Cryptocurrency: Brings Down GovBankCorp
John Newman
jnn at synfin.org
Tue Jul 23 05:57:23 PDT 2019
>
> yeah because of blind faith in 'technology'.
There is a lot of blind faith in tech, a lot of hand waving
about hard problems from ostensibly "smart" people.
Ray Kurzweil, who is 71, thinks he will live forever - he
predicts by 2029 medical tech will be at a point where
each year will add at least another year to your life span,
effective immortality.
He also thinks anthropic climate change (yeah, I know
Juan thinks it's all a big hoax, though I'm not clear who
benefits from such a hoax - massive vested interests
in carbon fuel industries drive troves of billionaires, not
to mention entire nation states, but in any case) is nothing
to worry about - Moore's law applied to renewables, it's
no fucking problem :).
It all sounds like technology as religious experience to
me.
Even if you buy into the inevitability of this future tech,
is it really a road map for utopia?
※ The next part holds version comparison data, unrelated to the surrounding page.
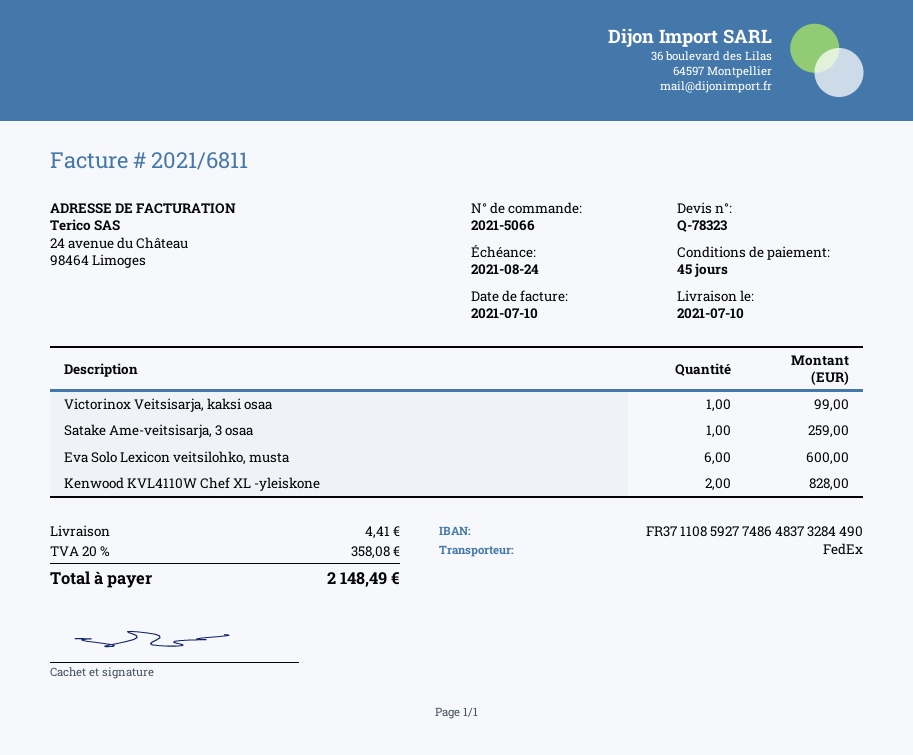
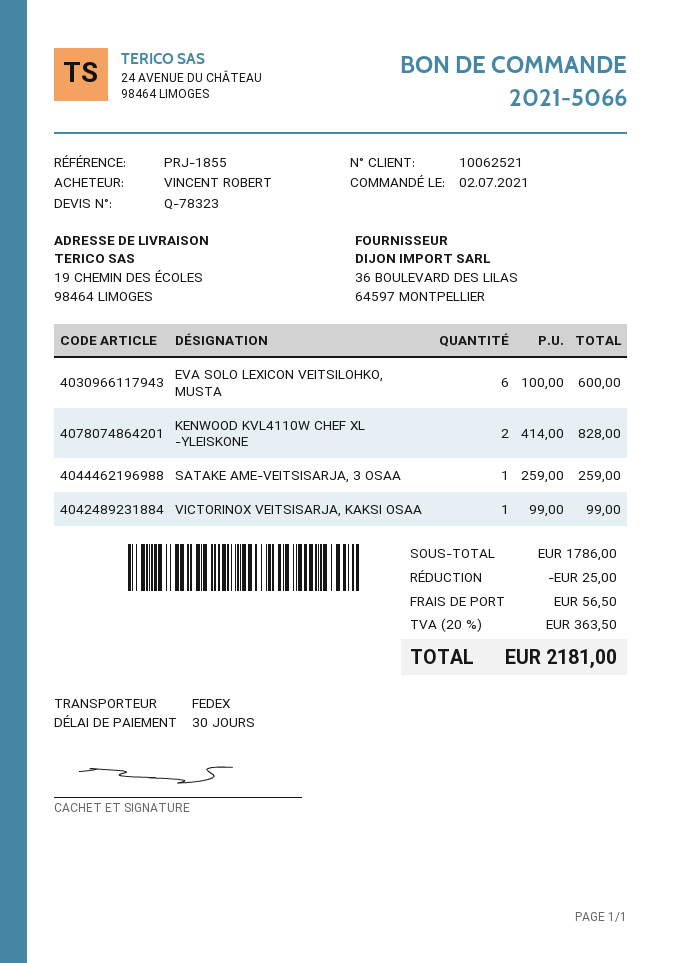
payment terms: 45 days -> 30 days
discount: none -> 25.00
shipping: 4.41 -> 56.50
tax: 20% = 358.08 -> 20% = 363.50
total: 2148.49 -> 2181.00

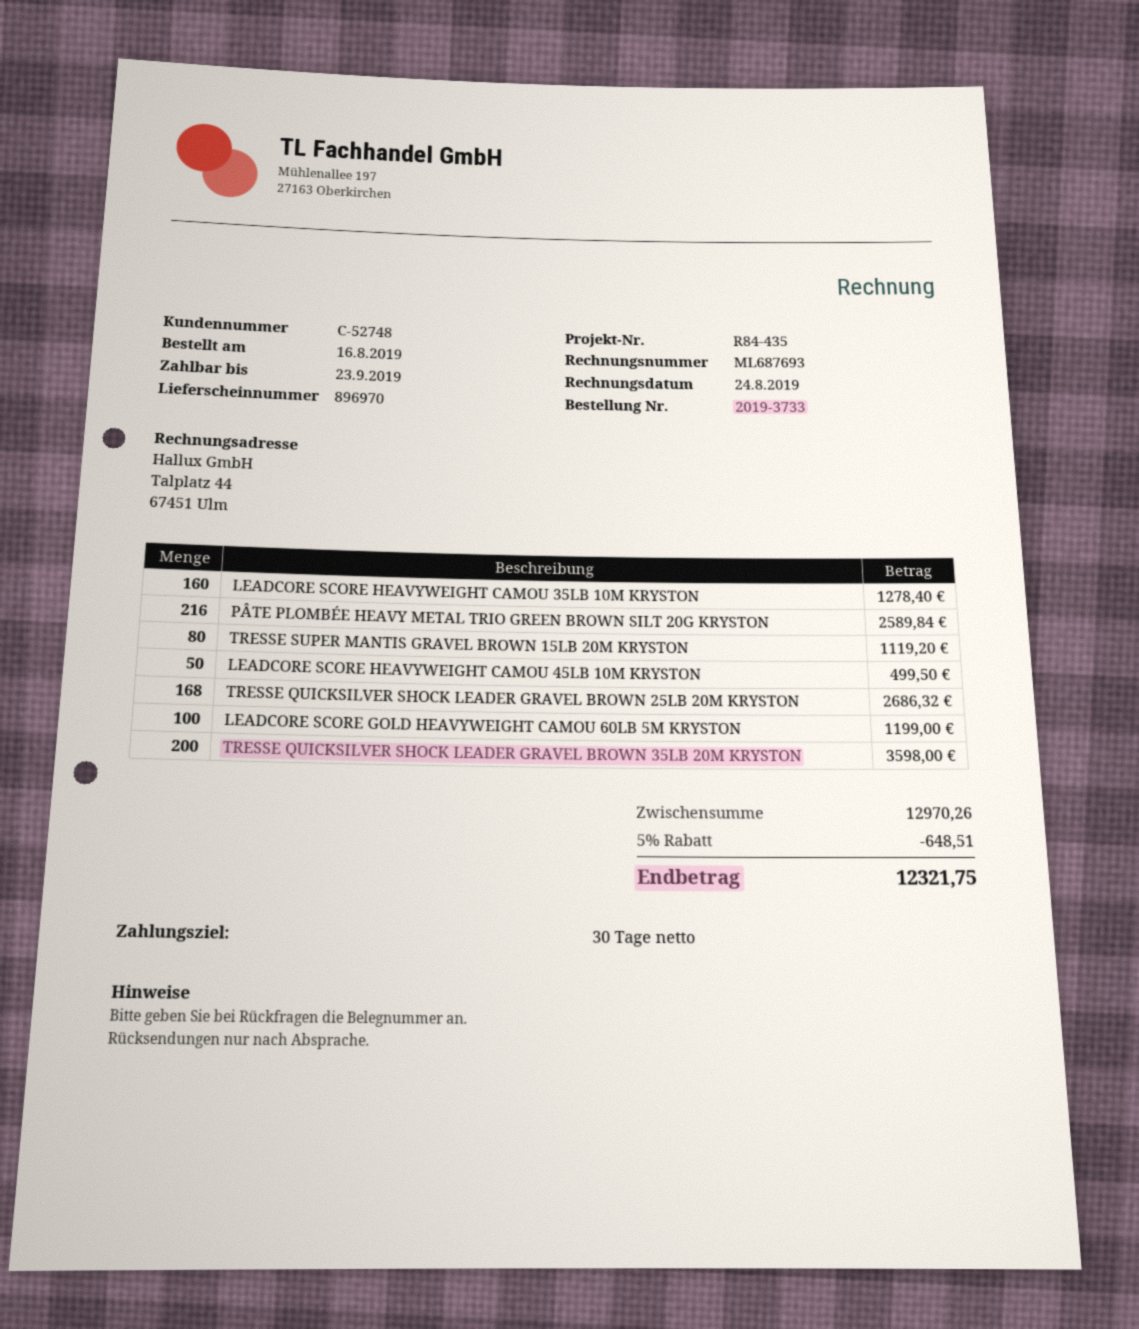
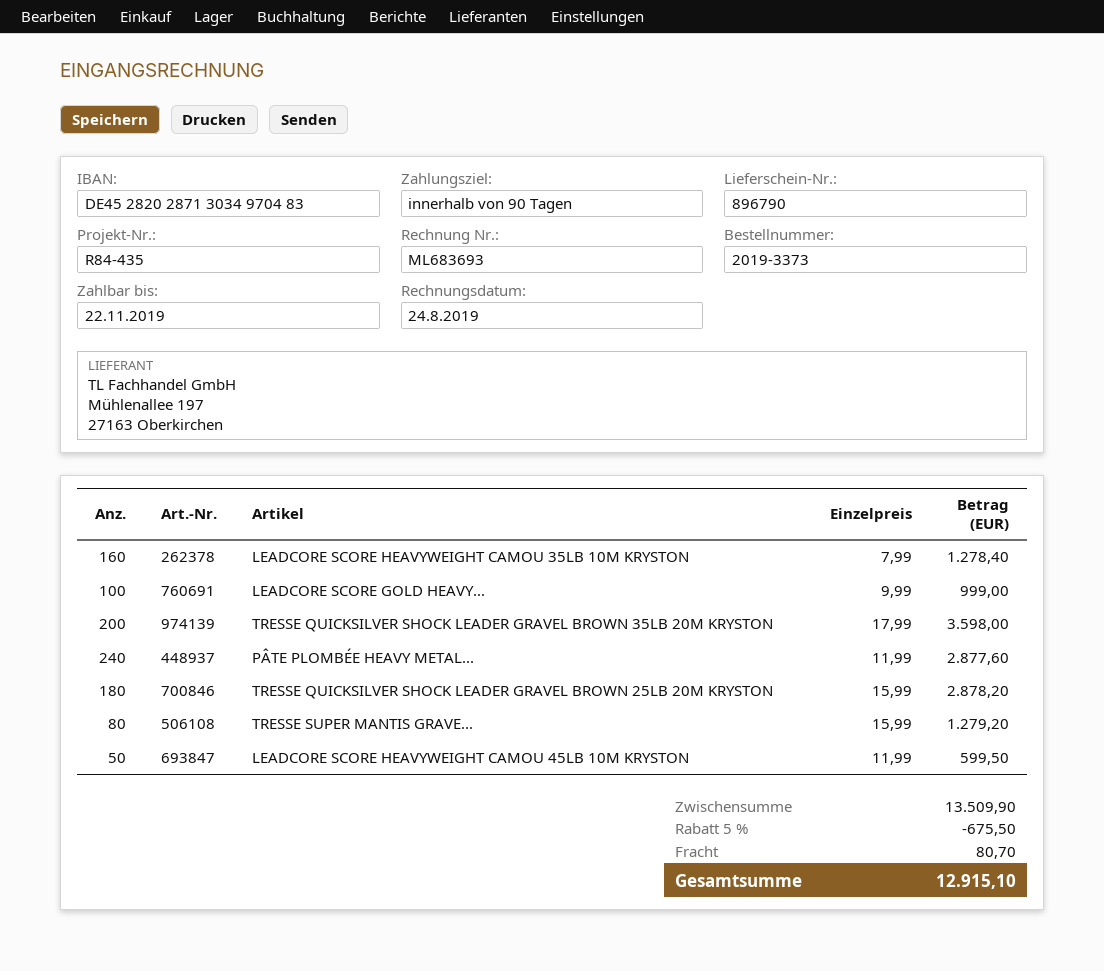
order number: 2019-3733 -> 2019-3373
delivery note number: 896970 -> 896790
invoice number: ML687693 -> ML683693
payment terms: 30 days -> 90 days
due date: 2019-09-23 -> 2019-11-22
PÂTE PLOMBÉE HEAVY METAL TRIO GREEN BROWN SILT 20G KRYSTON: 216 for 2589.84 -> 240 for 2877.60
TRESSE SUPER MANTIS GRAVEL BROWN 15LB 20M KRYSTON: 80 for 1119.20 -> 80 for 1279.20
LEADCORE SCORE HEAVYWEIGHT CAMOU 45LB 10M KRYSTON: 50 for 499.50 -> 50 for 599.50
TRESSE QUICKSILVER SHOCK LEADER GRAVEL BROWN 25LB 20M KRYSTON: 168 for 2686.32 -> 180 for 2878.20
LEADCORE SCORE GOLD HEAVYWEIGHT CAMOU 60LB 5M KRYSTON: 100 for 1199.00 -> 100 for 999.00
subtotal: 12970.26 -> 13509.90
discount: 5% = 648.51 -> 5% = 675.50
shipping: none -> 80.70
total: 12321.75 -> 12915.10

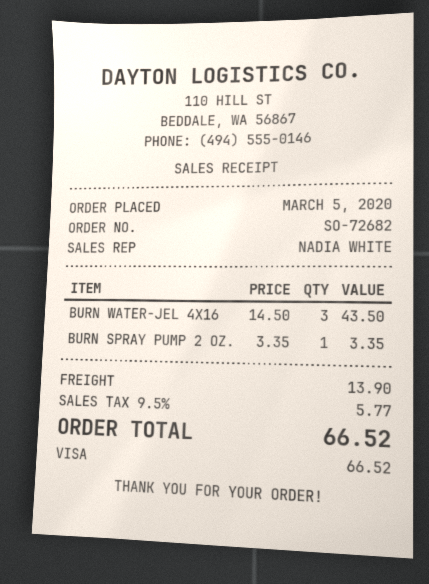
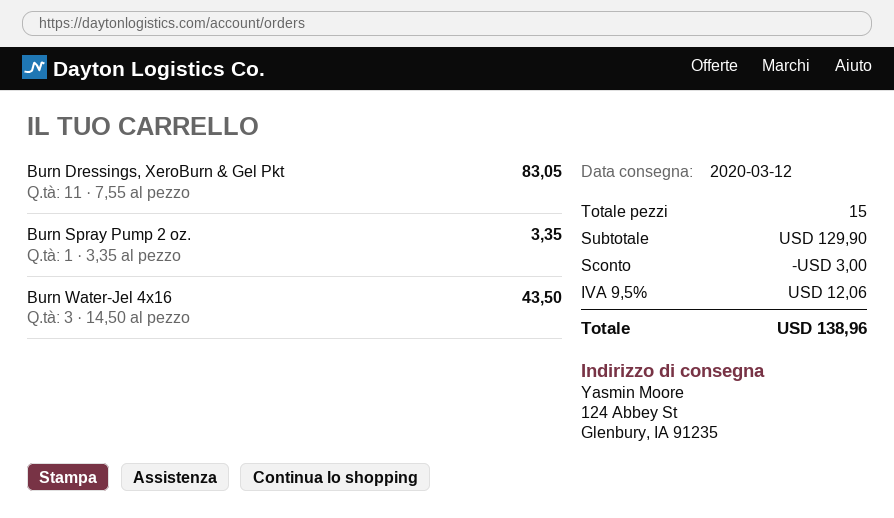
Burn Dressings, XeroBurn & Gel Pkt: none -> 11 x 7.55 = 83.05
discount: none -> 3.00
shipping: 13.90 -> none
tax: 9.5% = 5.77 -> 9.5% = 12.06
total: 66.52 -> 138.96

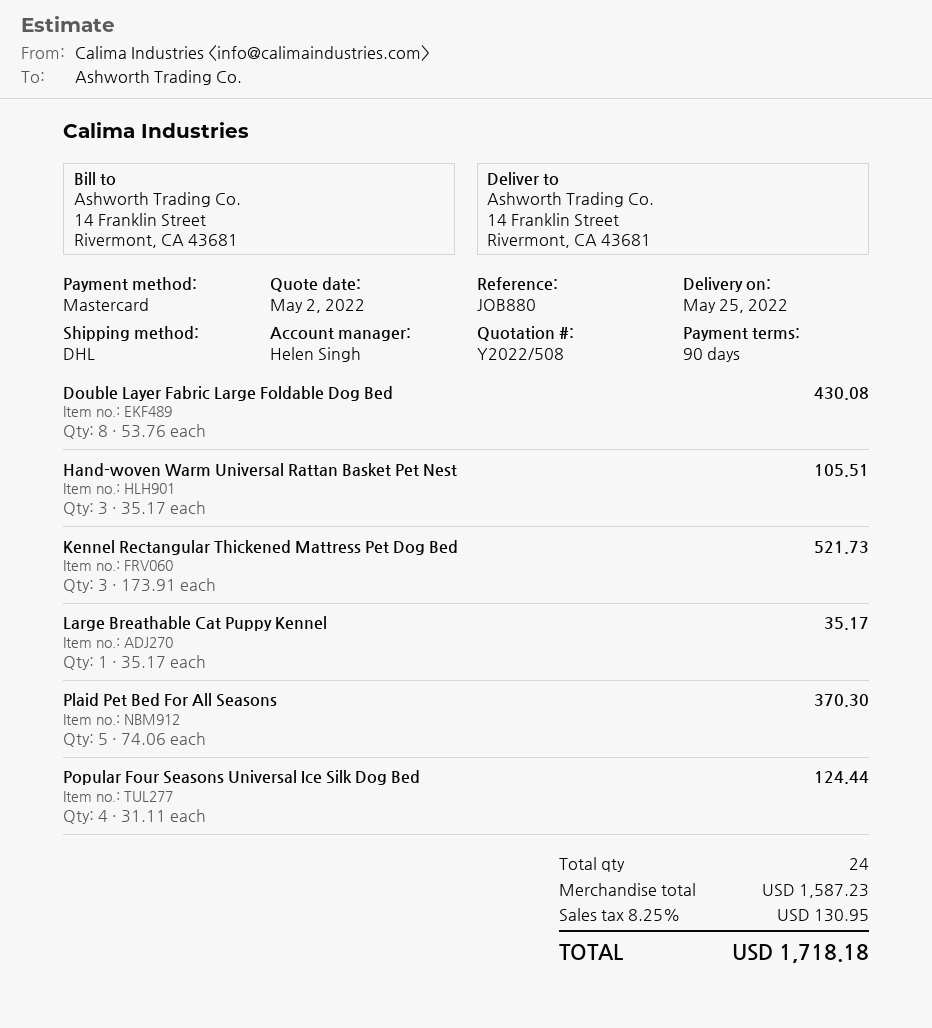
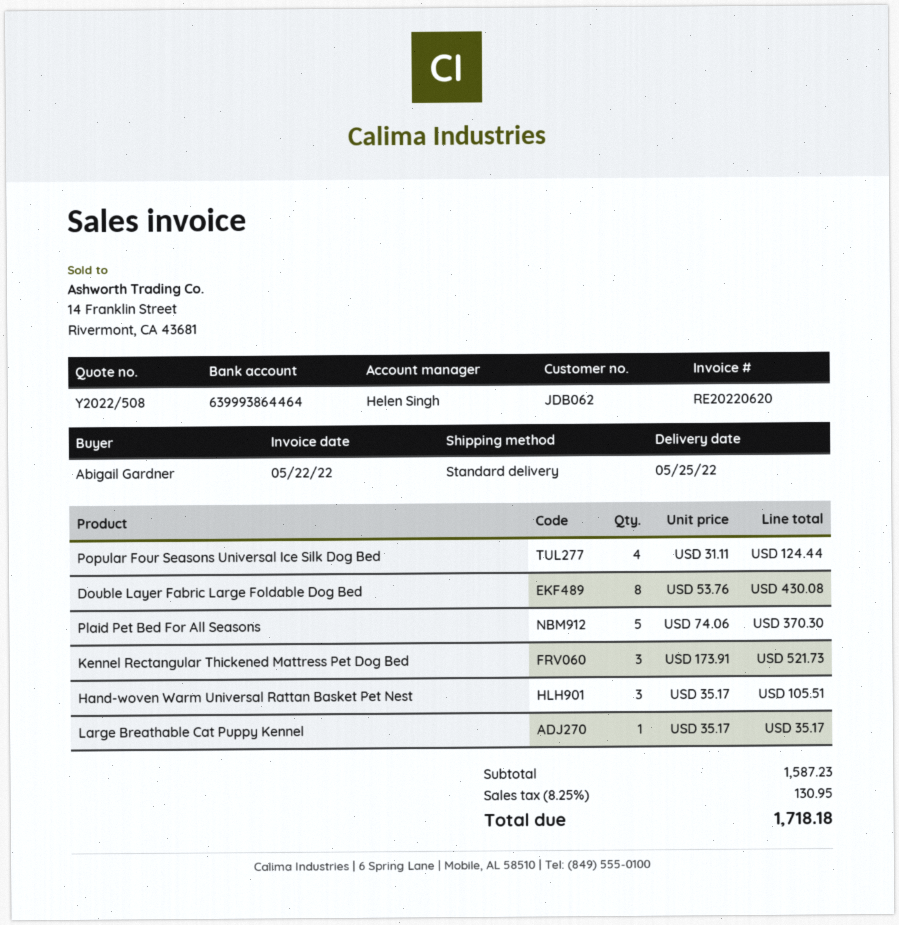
shipping method: DHL -> standard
Humanity is facing some
tough shit, much of it directly tied to tech progression: massive surveillance states on levels never previously
imagined, wealth continually centralized among a tiny
world elite, existential risks as a direct result of
technological advances - atomic weapons, other "WMD",
and of course turning the heat up on the planet by
dumping carbon into the atmosphere at ever greater rates.
It seems like we are on a race to destroy ourselves... Will
tech help us or hinder us? Imagine the "democratization of
high-tech" that comes with all this progress - what
happens when anybody with the latest & greatest 3d
printer and a few other relatively cheap odds and ends
can create an atomic bomb? What happens when gene
hacking becomes truly cheap and ubiquitous, and anyone
with a little biology knowledge and the right hardware can
engineer a plague?
What's the answer to the Fermi paradox?